Die Europäische Zentralbank hebt die Zinsen um 75 Basispunkte an und erhöht den Leitzins somit auf 1,5 Prozent. Der Schritt entspricht den Erwartungen: Im Vorfeld der Sitzung hatten EZB-Mitglieder eine Reihe hawkisher Kommentare geäußert und die Inflationsdaten blieben hoch. Trotz der Zinserhöhung reagierte der Anleihemarkt zunächst mit Kursgewinnen. Auslöser dafür waren nuancierte Änderungen in der Formulierung des EZB-Zinspfads: Der Ausschuss verzichtete auf die Formulierung „mehrere Sitzungen" in Bezug auf künftige geldpolitische Leitlinien, was die Märkte zu einer weniger hawkishen Interpretation veranlasste. Die Endzinserwartungen gingen um 0,20-0,30 Prozentpunkte zurück und die Renditekurven in der gesamten Region bewegten sich nach unten.

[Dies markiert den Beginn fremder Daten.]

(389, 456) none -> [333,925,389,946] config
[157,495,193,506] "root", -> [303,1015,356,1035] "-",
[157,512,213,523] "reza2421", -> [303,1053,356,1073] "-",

Neben den Zinssätzen wurden die Beschlüsse zum TLTRO-Programm und zur Qualitativen Straffung (Qualitative Tightening, QT) im Vorfeld der Sitzung mit Spannung erwartet. Die EZB kündigte Maßnahmen an, die eine vorzeitige Rückzahlung von TLTRO-Krediten durch die Banken fördern werden. Ab Ende November 2022 werden ausstehende TLTRO-Kredite mit dem durchschnittlichen Zinssatz der Einlagefazilität belastet, wodurch sich die Kosten für das Halten dieser Mittel erhöhen. Auf der Pressekonferenz erklärte Lagarde, dass diese Maßnahmen notwendig seien, um die „ordnungsgemäße Umsetzung der Geldpolitik" zu gewährleisten.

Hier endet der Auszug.